* WHAT IS EXPECTED *
Exactly as written, set down each line of the data below except its pictures.

* ENTRIES PROVIDED *
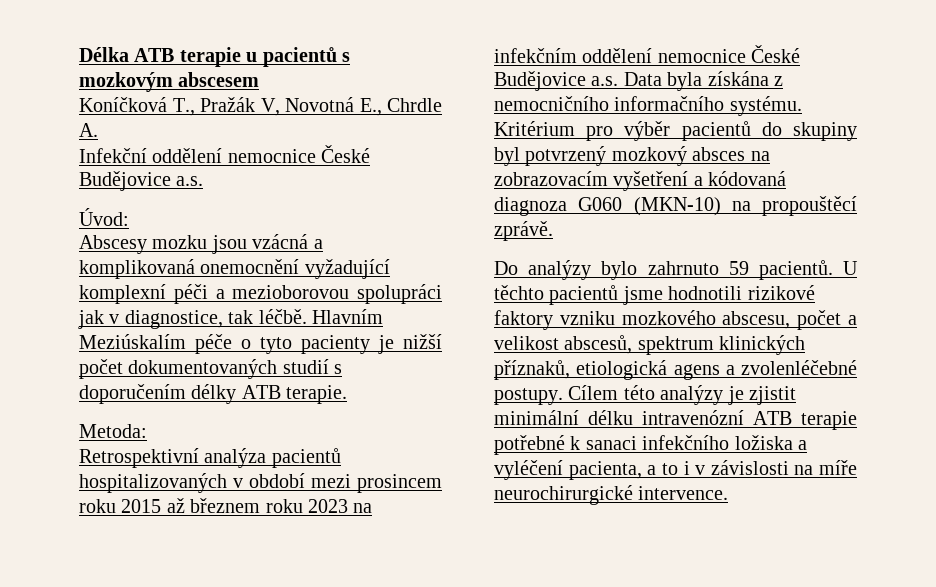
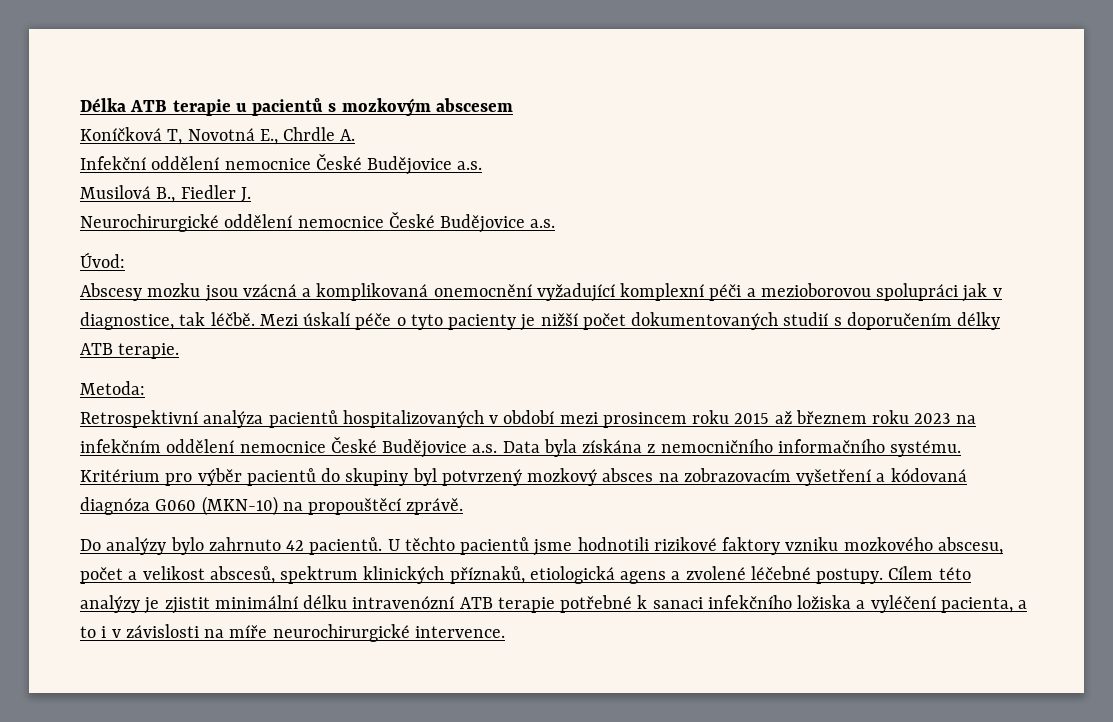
- Koníčková T., Pražák V, Novotná E., Chrdle A.
+ Koníčková T, Novotná E., Chrdle A.
+ Musilová B., Fiedler J.
+ Neurochirurgické oddělení nemocnice České Budějovice a.s.
- Hlavním Meziúskalím péče o tyto pacienty je nižší počet dokumentovaných studií s doporučením délky ATB terapie.
+ Mezi úskalí péče o tyto pacienty je nižší počet dokumentovaných studií s doporučením délky ATB terapie.
- Kritérium pro výběr pacientů do skupiny byl potvrzený mozkový absces na zobrazovacím vyšetření a kódovaná diagnoza G060 (MKN-10) na propouštěcí zprávě.
+ Kritérium pro výběr pacientů do skupiny byl potvrzený mozkový absces na zobrazovacím vyšetření a kódovaná diagnóza G060 (MKN-10) na propouštěcí zprávě.
- Do analýzy bylo zahrnuto 59 pacientů.
+ Do analýzy bylo zahrnuto 42 pacientů.
- U těchto pacientů jsme hodnotili rizikové faktory vzniku mozkového abscesu, počet a velikost abscesů, spektrum klinických příznaků, etiologická agens a zvolenléčebné postupy.
+ U těchto pacientů jsme hodnotili rizikové faktory vzniku mozkového abscesu, počet a velikost abscesů, spektrum klinických příznaků, etiologická agens a zvolené léčebné postupy.

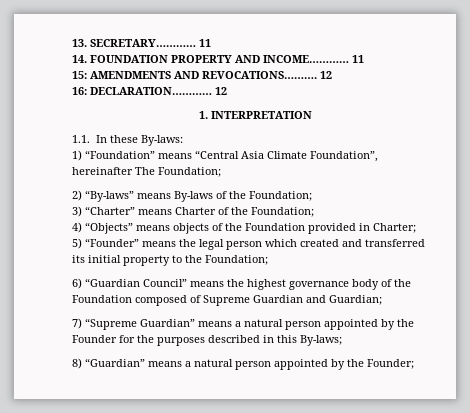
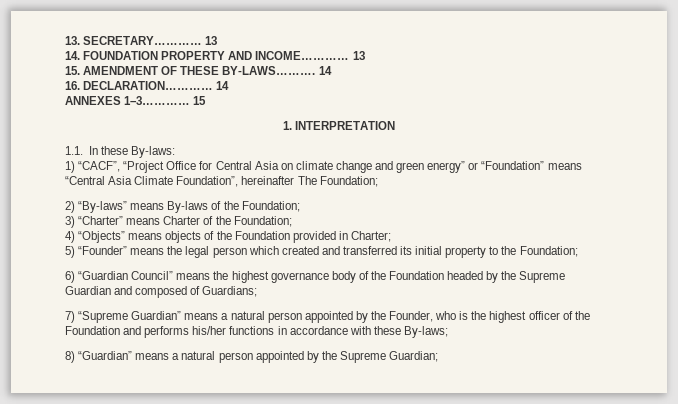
- 13. SECRETARY………… 11
+ 13. SECRETARY………… 13
- 14. FOUNDATION PROPERTY AND INCOME………… 11
- 15: AMENDMENTS AND REVOCATIONS………. 12
- 16: DECLARATION………… 12
+ 14. FOUNDATION PROPERTY AND INCOME………… 13
+ 15. AMENDMENT OF THESE BY-LAWS………. 14
+ 16. DECLARATION………… 14
+ ANNEXES 1–3………… 15
- 1) “Foundation” means “Central Asia Climate Foundation”, hereinafter The Foundation;
+ 1) “CACF”, “Project Office for Central Asia on climate change and green energy” or “Foundation” means “Central Asia Climate Foundation”, hereinafter The Foundation;
- 6) “Guardian Council” means the highest governance body of the Foundation composed of Supreme Guardian and Guardian;
+ 6) “Guardian Council” means the highest governance body of the Foundation headed by the Supreme Guardian and composed of Guardians;
- 7) “Supreme Guardian” means a natural person appointed by the Founder for the purposes described in this By-laws;
+ 7) “Supreme Guardian” means a natural person appointed by the Founder, who is the highest officer of the Foundation and performs his/her functions in accordance with these By-laws;
- 8) “Guardian” means a natural person appointed by the Founder;
+ 8) “Guardian” means a natural person appointed by the Supreme Guardian;

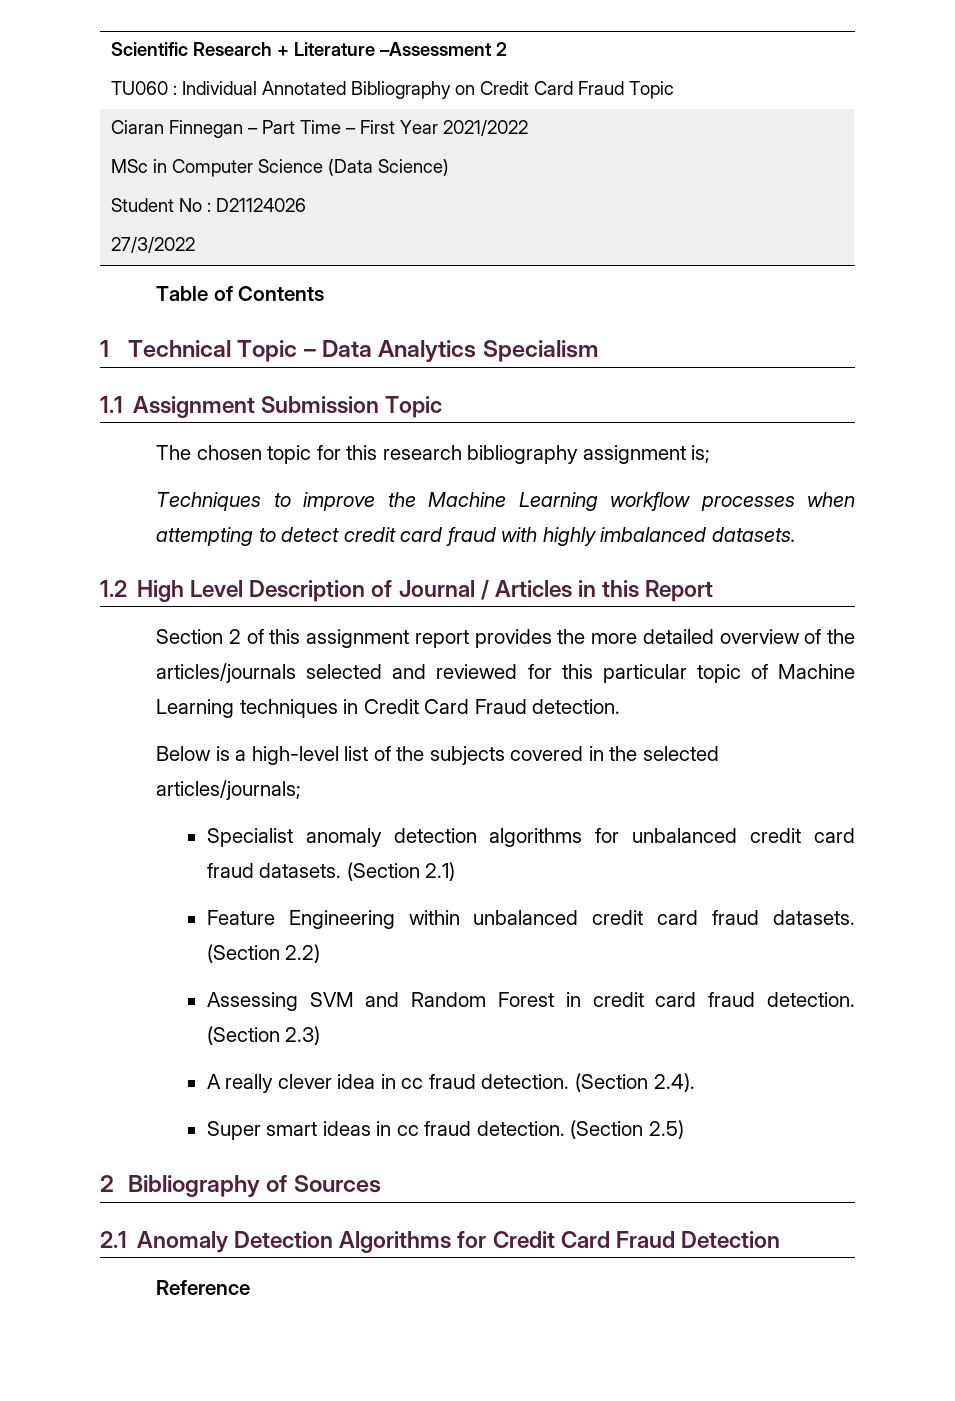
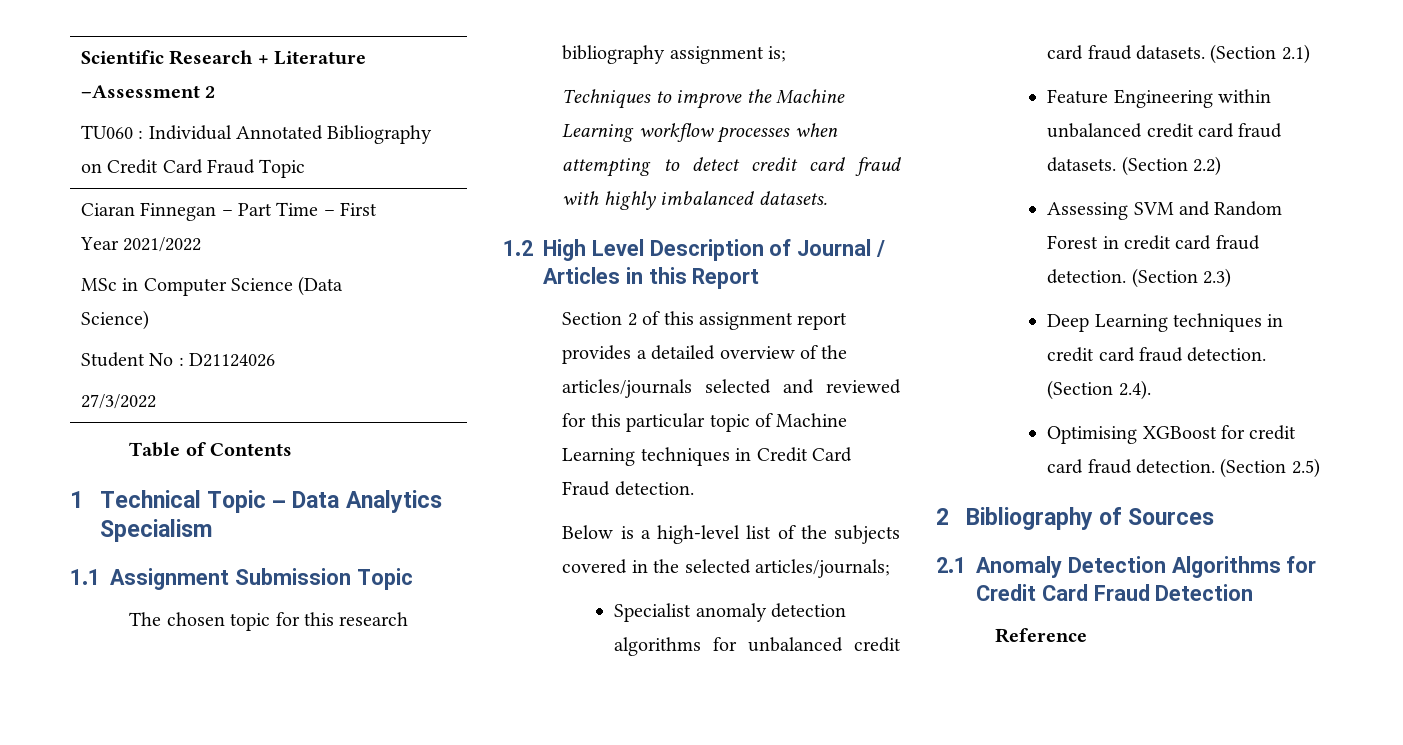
- Section 2 of this assignment report provides the more detailed overview of the articles/journals selected and reviewed for this particular topic of Machine Learning techniques in Credit Card Fraud detection.
+ Section 2 of this assignment report provides a detailed overview of the articles/journals selected and reviewed for this particular topic of Machine Learning techniques in Credit Card Fraud detection.
- A really clever idea in cc fraud detection.
+ Deep Learning techniques in credit card fraud detection.
- Super smart ideas in cc fraud detection.
+ Optimising XGBoost for credit card fraud detection.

* TASK OUTPUT *
- Koníčková T., Pražák V, Novotná E., Chrdle A.
+ Koníčková T, Novotná E., Chrdle A.
+ Musilová B., Fiedler J.
+ Neurochirurgické oddělení nemocnice České Budějovice a.s.
- Hlavním Meziúskalím péče o tyto pacienty je nižší počet dokumentovaných studií s doporučením délky ATB terapie.
+ Mezi úskalí péče o tyto pacienty je nižší počet dokumentovaných studií s doporučením délky ATB terapie.
- Kritérium pro výběr pacientů do skupiny byl potvrzený mozkový absces na zobrazovacím vyšetření a kódovaná diagnoza G060 (MKN-10) na propouštěcí zprávě.
+ Kritérium pro výběr pacientů do skupiny byl potvrzený mozkový absces na zobrazovacím vyšetření a kódovaná diagnóza G060 (MKN-10) na propouštěcí zprávě.
- Do analýzy bylo zahrnuto 59 pacientů.
+ Do analýzy bylo zahrnuto 42 pacientů.
- U těchto pacientů jsme hodnotili rizikové faktory vzniku mozkového abscesu, počet a velikost abscesů, spektrum klinických příznaků, etiologická agens a zvolenléčebné postupy.
+ U těchto pacientů jsme hodnotili rizikové faktory vzniku mozkového abscesu, počet a velikost abscesů, spektrum klinických příznaků, etiologická agens a zvolené léčebné postupy.

- 13. SECRETARY………… 11
+ 13. SECRETARY………… 13
- 14. FOUNDATION PROPERTY AND INCOME………… 11
- 15: AMENDMENTS AND REVOCATIONS………. 12
- 16: DECLARATION………… 12
+ 14. FOUNDATION PROPERTY AND INCOME………… 13
+ 15. AMENDMENT OF THESE BY-LAWS………. 14
+ 16. DECLARATION………… 14
+ ANNEXES 1–3………… 15
- 1) “Foundation” means “Central Asia Climate Foundation”, hereinafter The Foundation;
+ 1) “CACF”, “Project Office for Central Asia on climate change and green energy” or “Foundation” means “Central Asia Climate Foundation”, hereinafter The Foundation;
- 6) “Guardian Council” means the highest governance body of the Foundation composed of Supreme Guardian and Guardian;
+ 6) “Guardian Council” means the highest governance body of the Foundation headed by the Supreme Guardian and composed of Guardians;
- 7) “Supreme Guardian” means a natural person appointed by the Founder for the purposes described in this By-laws;
+ 7) “Supreme Guardian” means a natural person appointed by the Founder, who is the highest officer of the Foundation and performs his/her functions in accordance with these By-laws;
- 8) “Guardian” means a natural person appointed by the Founder;
+ 8) “Guardian” means a natural person appointed by the Supreme Guardian;

- Section 2 of this assignment report provides the more detailed overview of the articles/journals selected and reviewed for this particular topic of Machine Learning techniques in Credit Card Fraud detection.
+ Section 2 of this assignment report provides a detailed overview of the articles/journals selected and reviewed for this particular topic of Machine Learning techniques in Credit Card Fraud detection.
- A really clever idea in cc fraud detection.
+ Deep Learning techniques in credit card fraud detection.
- Super smart ideas in cc fraud detection.
+ Optimising XGBoost for credit card fraud detection.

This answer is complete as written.